My anger erupted, and I let it show, even though it wouldn't do anybody any good and I knew this.
What would it take for this kit to eat!? They were supposed to have instincts. I didn't remember how old I'd been when I'd gotten weaned, but soon after I had been ripped out of my nest into a frost-filled, prey-empty world. Surviving on your own held little chance of survival, but with more numbers came more of a chance. Diamond's chance could be ruined all because she wasn't taking a liking to prey.
I was growing impatient, as Diamond meowed in distress everytime I shoved it closer.
What was so hard about this? Did she not know it was prey, or did she just not like mice, or could she not eat it with her tiny teeth?
If she wouldn't have anything to do with prey, then she wouldn't be able to come with us, and that meant backtracking all the way back to the barn where all of the human-cats and kittens were waiting. Where the flat-faced cat was waiting.
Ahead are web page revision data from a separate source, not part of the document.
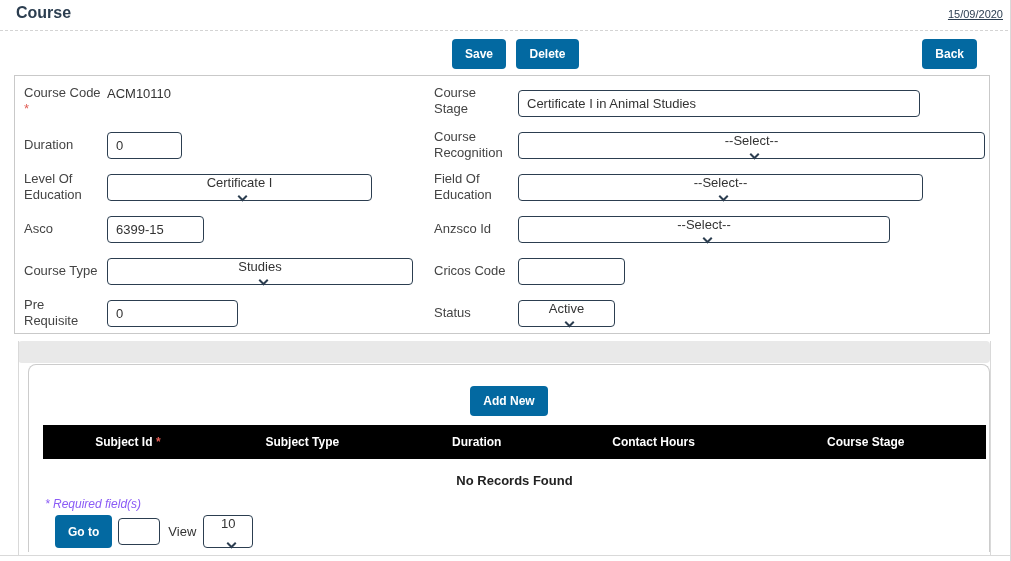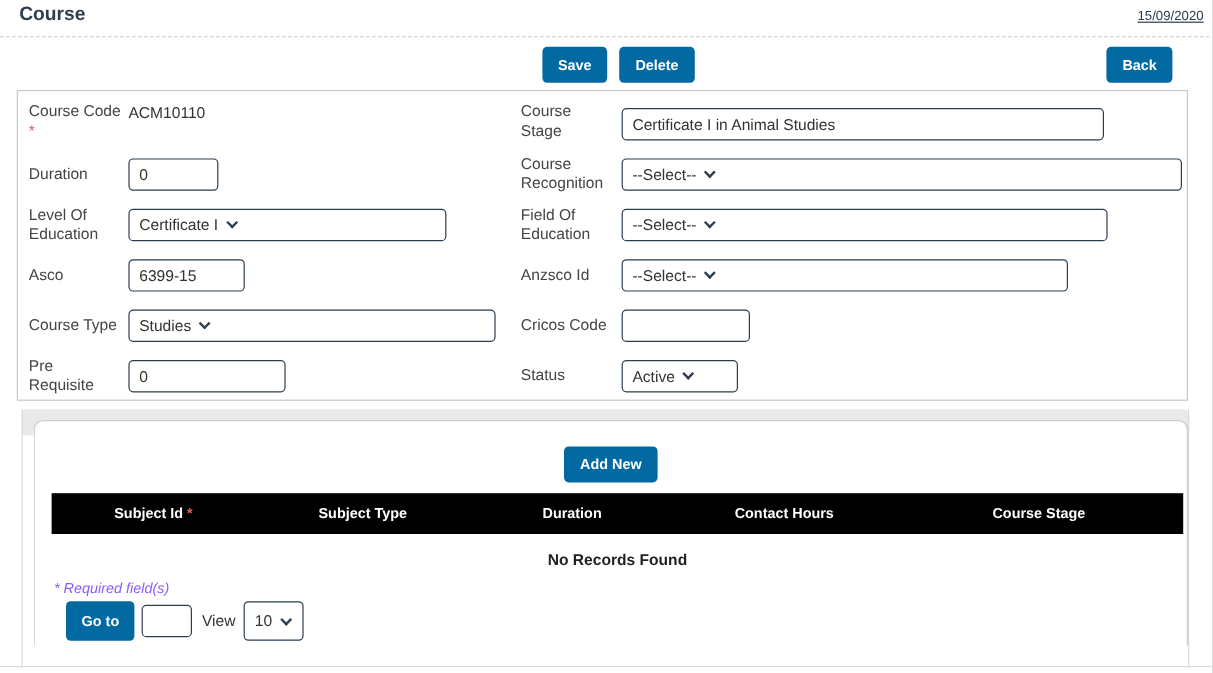--- a/index.html
+++ b/index.html
@@ -41,7 +41,7 @@
     font-size:13px; color:#333; padding:0 8px;
     font-family:"Liberation Sans", sans-serif;
   }
-  .sel { display:flex; align-items:center; cursor:pointer; }
+  .sel { display:flex; align-items:center; justify-content:space-between; cursor:pointer;flex-direction:column; }
   .chev {
     width:7px; height:7px; border-right:2px solid #2c3e50; border-bottom:2px solid #2c3e50;
     transform:rotate(45deg); margin:-3px 2px 0 8px; flex:none;

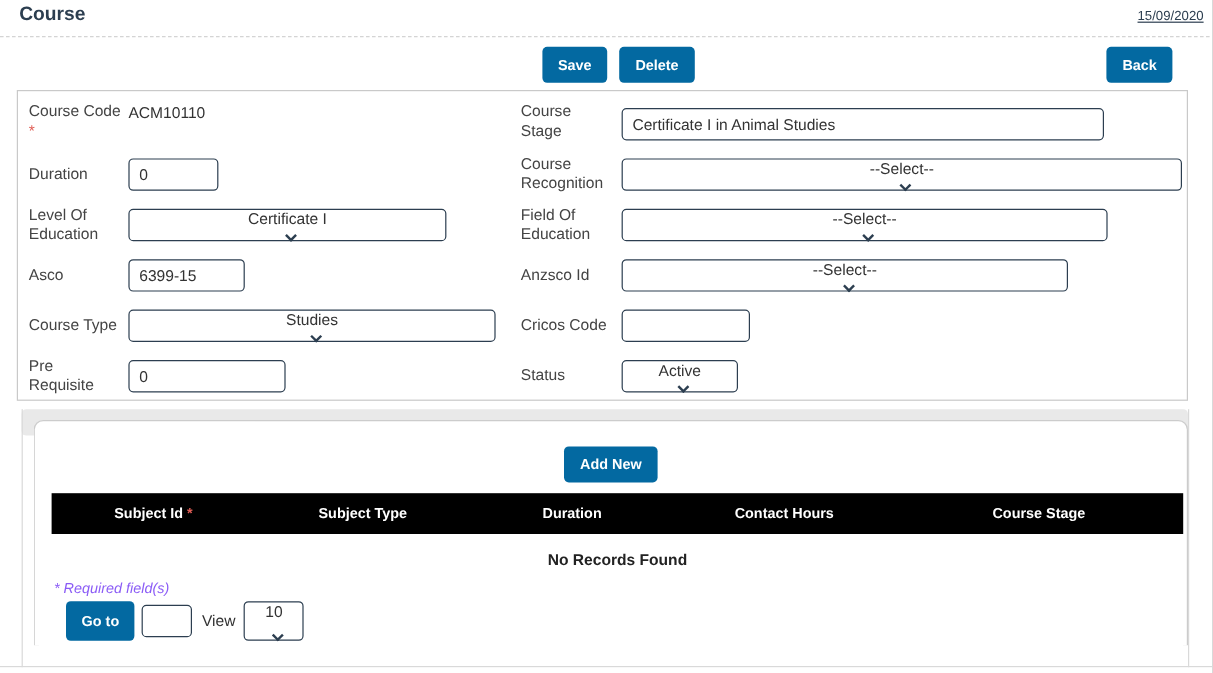--- a/index.html
+++ b/index.html
@@ -61,7 +61,7 @@
   .outer-left  { position:absolute; left:18px;  top:341px; height:215px; border-left:1px solid #d9d9d9; }
   .outer-right { position:absolute; left:990px; top:341px; height:215px; border-left:1px solid #d9d9d9; }
   .sub-panel {
-    position:absolute; left:28px; top:350px; width:962px; height:188px;
+    position:absolute; left:28px; top:364px; width:962px; height:188px;
     border:1px solid #ccc; border-bottom:none; border-radius:8px 8px 0 0; background:#fff;
   }
   .bottom-rule { position:absolute; left:0; top:555px; width:1011px; border-top:1px solid #d9d9d9; }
My dream had shown her with us in a field, so that meant that we were on our way to somewhere with a field, right? Or that along the way, we would come to a field, and she had to be there. And that she had to come, along with the other dark-haired cat (wherever it was), and be apart of my pride somehow. Diamond was some part, some piece, of this journey.
So she had to eat prey, and she had to learn how as soon as possible.
I was considering prying open the kitten's jaws and coaxing it down her throat when I heard a rustling coming from behind me. Forcing her to try it seemed better than letting this get nowhere until I heard the bracken crunching.
Hannah and Fallan ceased their talking immediantly, meaning that it wasn't them who was making the noise. Suddenly paw-steps could be heard advancing rapidly from somewhere in the undergrowth.
I spun around immediantly in fear, snarling as a creature jumped out of an overgrown bush and landed right in front of me.